I tried with inserting below two rules before 'flow add':
ip protocol udp ip saddr 192.168.2.2 accept
ip protocol udp ip daddr 192.168.2.2 accept
meta l4proto { tcp, udp } flow add @ft
Works pretty well that all UDP packets originated from or destinated to 192.168.2.2 will remain on slow flow and none out of order packets seen even going as high as 900Mbps
So seems like this could be a workaround if necessary.
Now I recall you intended to create a 'flow_handler' and jump to flow_handler to process 'flow add' and 'accept' with pre-condition 'ct state { established, related }'. I think that appears to be a good idea. So it looks something like this:
In chain 'forward'
ct state { established, related } jump flow_handler
In the flow_handler
<flowtable exemption to be inserted by users here>
flow add @ft
accept
Files in /etc/nftables.d/ like gamer.nft will be put right after flowtable definition before any other rules, see templates/ruleset.uc
chain handle_offload {
iif !="lo" udp sport 9010 accept
}
If other chain is emitted then this one will be prepended, otherwise hang idle.

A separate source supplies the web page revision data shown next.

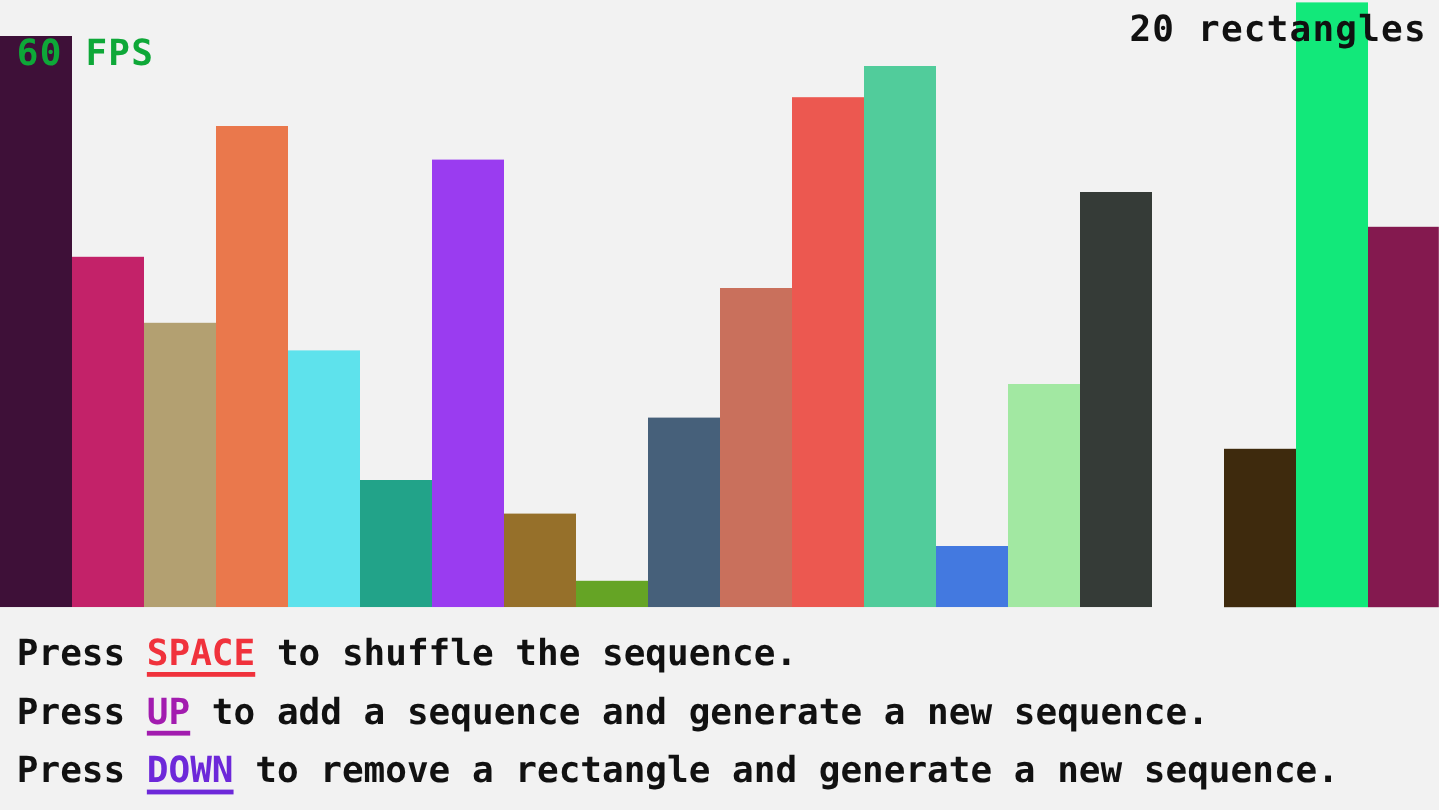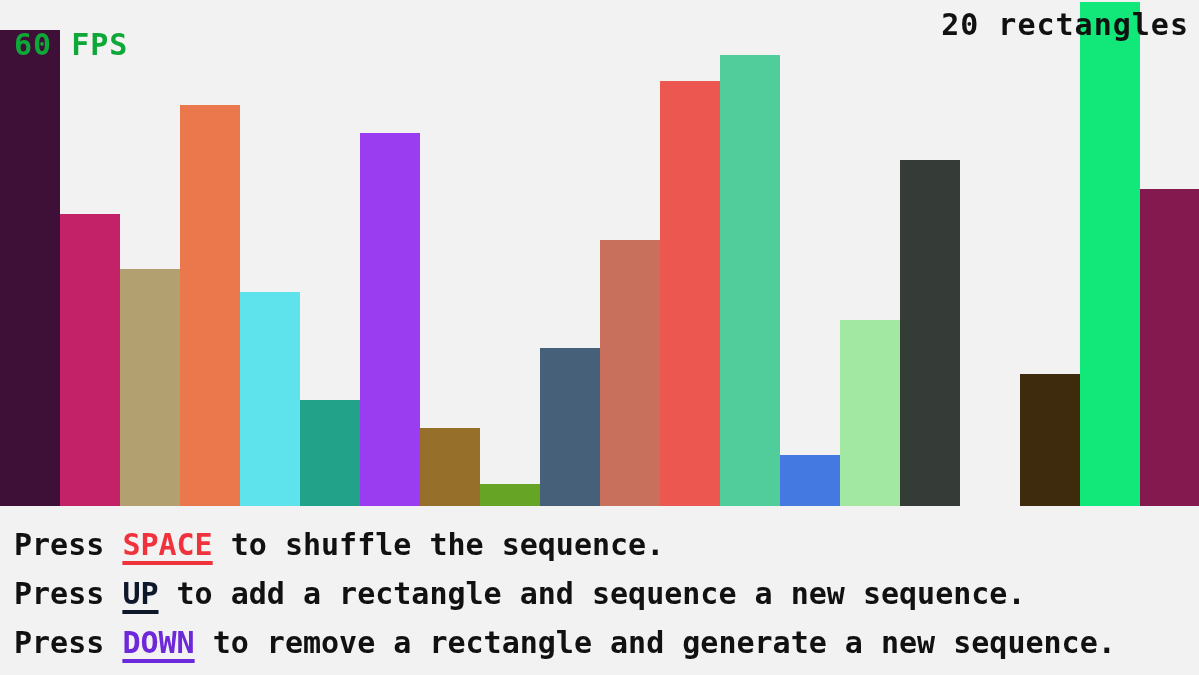--- a/index.html
+++ b/index.html
@@ -123,7 +123,7 @@
 
   <div id="instructions">
       <div class="instruction-line"><span>Press </span><span class="key" style="color: rgb(240, 50, 60);">SPACE</span><span> to shuffle the sequence.</span></div>
-      <div class="instruction-line"><span>Press </span><span class="key" style="color: #0f172a;">UP</span><span> to add a rectangle and sequence a new sequence.</span></div>
+      <div class="instruction-line"><span>Press </span><span class="key" style="color: #a21caf;">UP</span><span> to add a rectangle and sequence a new sequence.</span></div>
       <div class="instruction-line"><span>Press </span><span class="key" style="color: #6d28d9;">DOWN</span><span> to remove a rectangle and generate a new sequence.</span></div>
     </div>
 

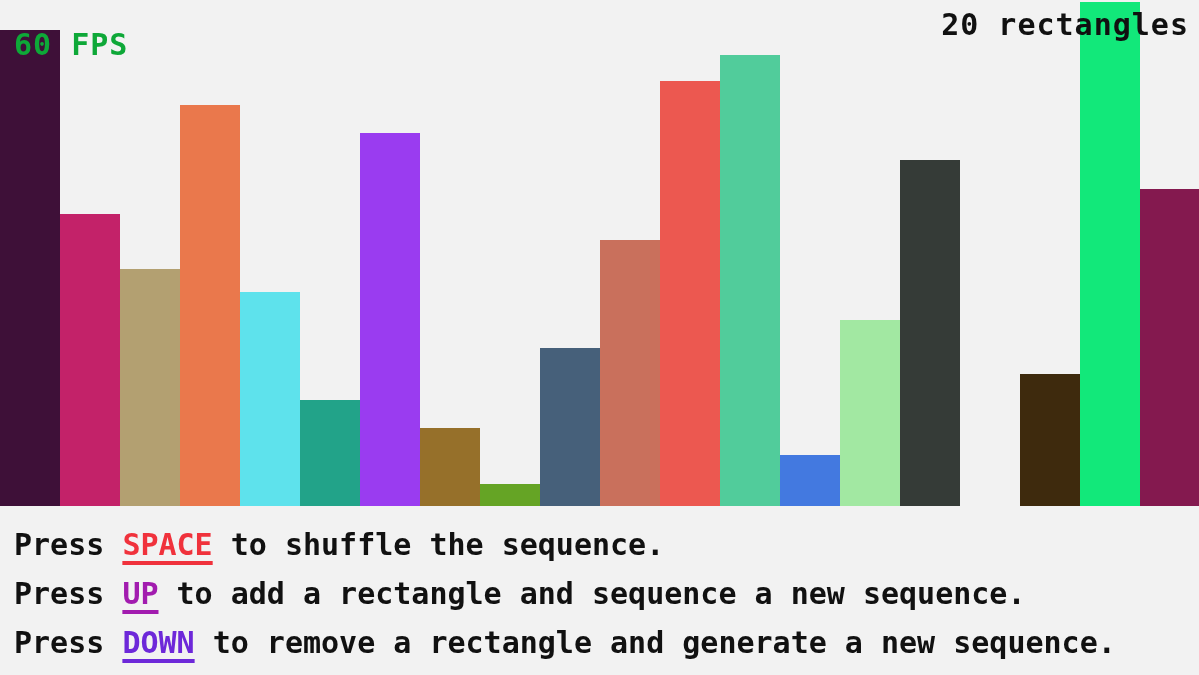--- a/index.html
+++ b/index.html
@@ -123,7 +123,7 @@
 
   <div id="instructions">
       <div class="instruction-line"><span>Press </span><span class="key" style="color: rgb(240, 50, 60);">SPACE</span><span> to shuffle the sequence.</span></div>
-      <div class="instruction-line"><span>Press </span><span class="key" style="color: #a21caf;">UP</span><span> to add a rectangle and sequence a new sequence.</span></div>
+      <div class="instruction-line"><span>Press </span><span class="key" style="color: #a21caf;">UP</span><span> to add a sequence and generate a new sequence.</span></div>
       <div class="instruction-line"><span>Press </span><span class="key" style="color: #6d28d9;">DOWN</span><span> to remove a rectangle and generate a new sequence.</span></div>
     </div>
 

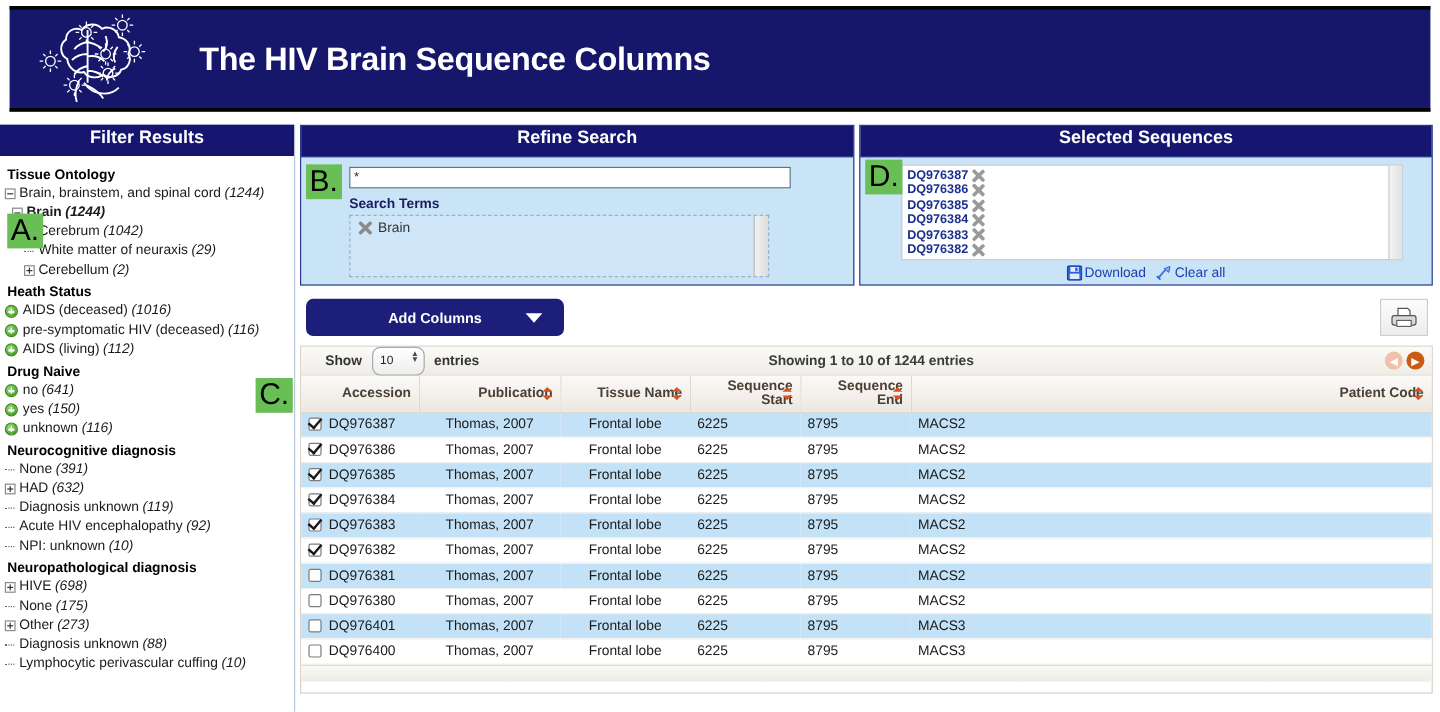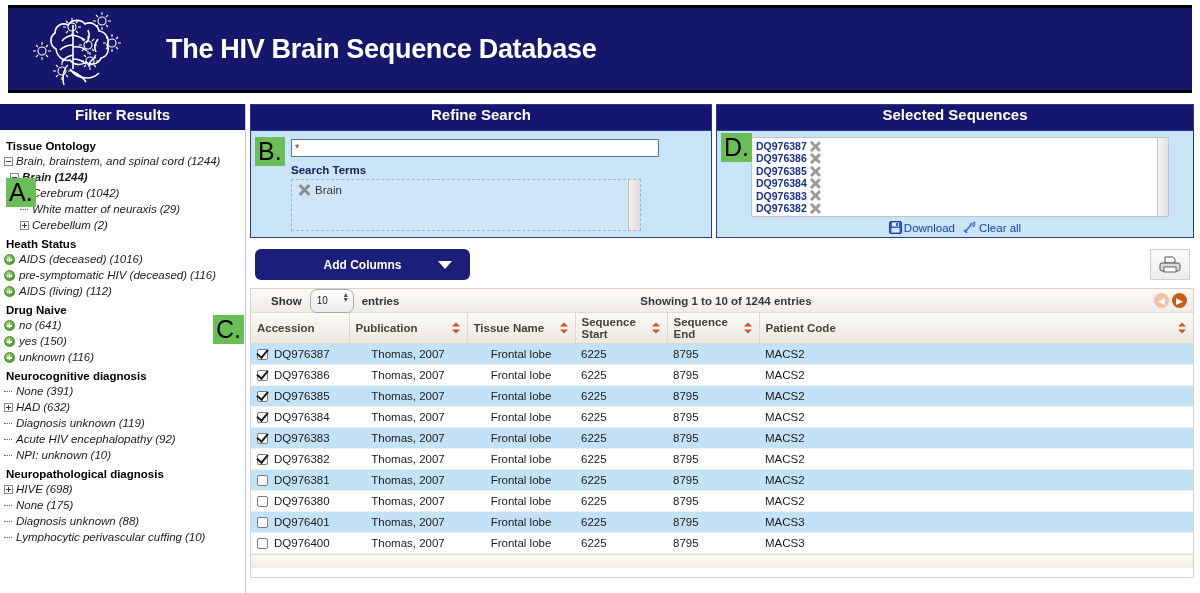--- a/index.html
+++ b/index.html
@@ -377,7 +377,7 @@
       <path d="M64 46v-3M64 58v3M58 52h-3M70 52h3M60 48l-2-2M68 56l2 2M60 56l-2 2M68 48l2-2"></path>
     </g>
   </svg>
-  <div id="banner-title">The HIV Brain Sequence Database</div>
+  <div id="banner-title">The HIV Brain Sequence Columns</div>
 </div>
 
 <div id="sidebar">

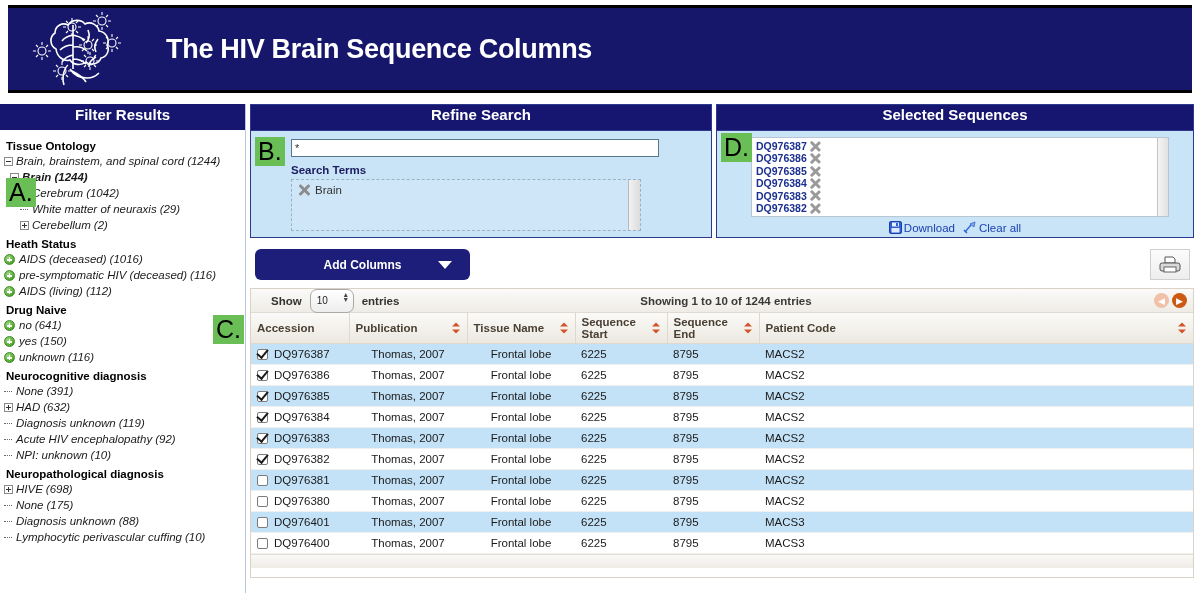--- a/index.html
+++ b/index.html
@@ -67,7 +67,7 @@
     margin: 1px 0 1px 0;
     white-space: nowrap;
   }
-  .fitem .lbl { color: #1a1a1a; font-style: italic; }
+  .fitem .lbl { color: #1a1a1a; }
   .fitem .cnt { font-style: italic; color: #1a1a1a; margin-left: 3px; }
   .fitem.bold .lbl, .fitem.bold .cnt { font-weight: bold; }
 

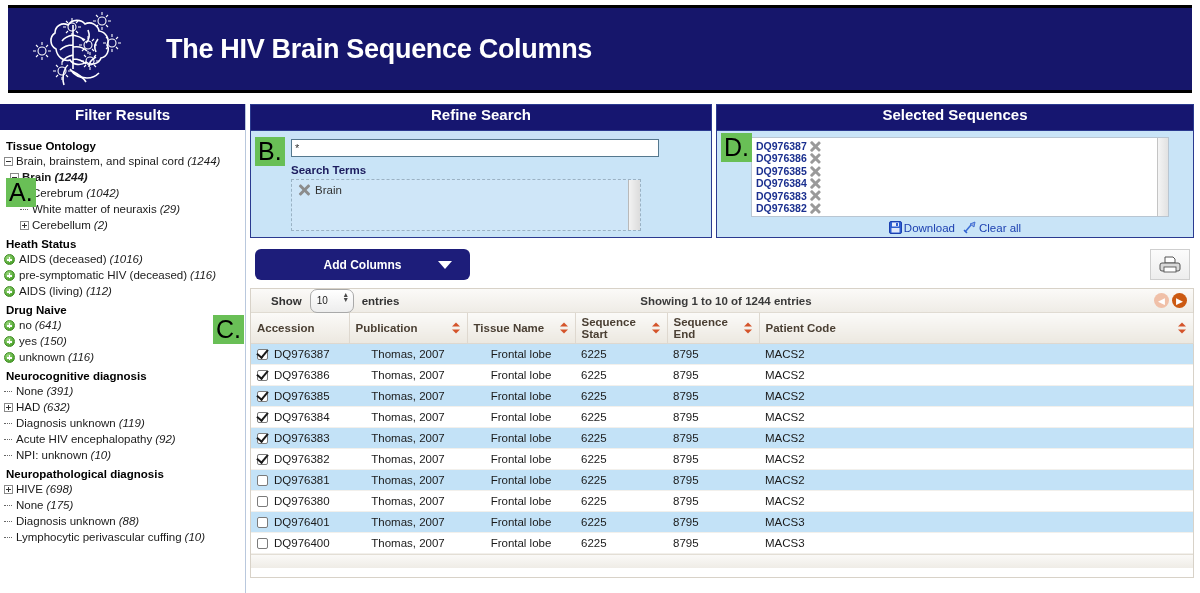--- a/index.html
+++ b/index.html
@@ -300,7 +300,7 @@
     height: 30px;
     padding: 0 6px;
     position: relative;
-    text-align: left;
+    text-align: right;
     vertical-align: middle;
   }
   .sorter {

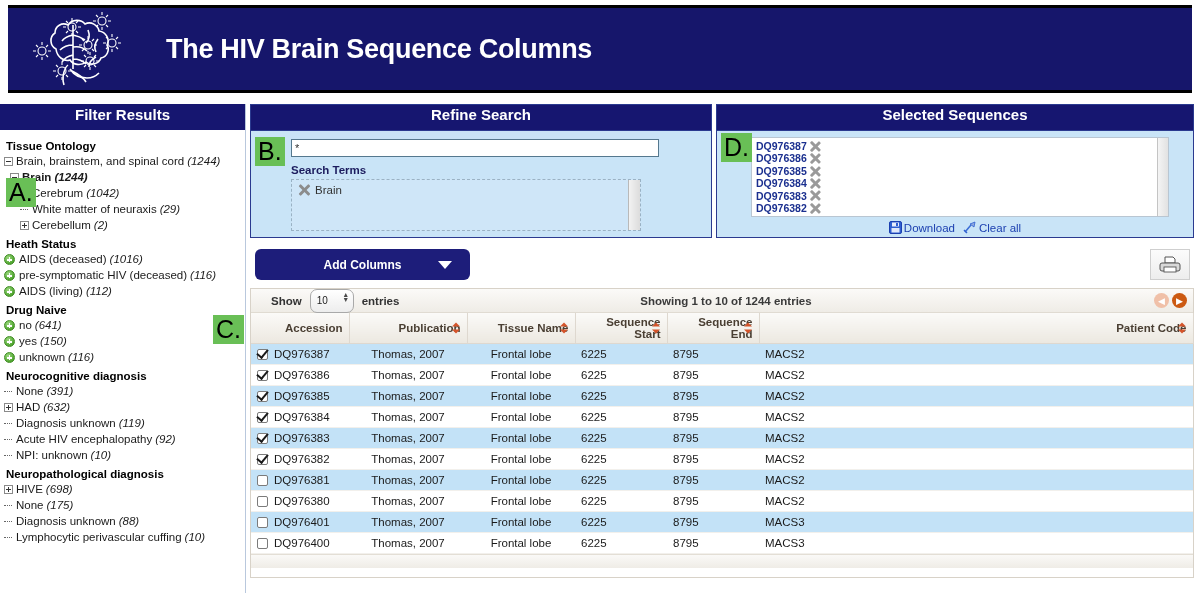--- a/index.html
+++ b/index.html
@@ -477,6 +477,11 @@
         <span class="leafline"></span>
         <span class="lbl">None</span>
         <span class="cnt">(175)</span>
+      </div>
+      <div class="fitem">
+        <span class="tg plus"></span>
+        <span class="lbl">Other</span>
+        <span class="cnt">(273)</span>
       </div>
       <div class="fitem">
         <span class="leafline"></span>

Evaluate with nft -c -d netlink -f file_with_table_inet_around.nft some constrcts are hell slow, like meta vs packet access or iif vs iifname. More or less you need to permutate particular construct until fastest is reached, you can add 1000 repetitions to LAN ping to visually measure, then add counter between conditions and reorder them to have most picky/selective/fastest first.
Had I known this feature, I won't have created my own 'table-prepend' user includes. LOL
This is a better version than my quick & dirty test cases. So rules like this could be inserted into 'flow_handler' 'handle_offload' by user includes with an infrastructure like this: (changed slightly to better align with your pull-request codes)
By checking your pull-request, I think you still intend to do so mostly:
Now my only comment is you could merge the two 'ct state' statements into a single one like above.
Interesting idea for heuristic (I hope)
Add first handle_offload chain rule
meta length lt 128 accept
Tried 64...1024 , the jitter is lowest around 100...300.
I'd speculate its some CPU load added to individual packet, becoming insignificant for bigger ones.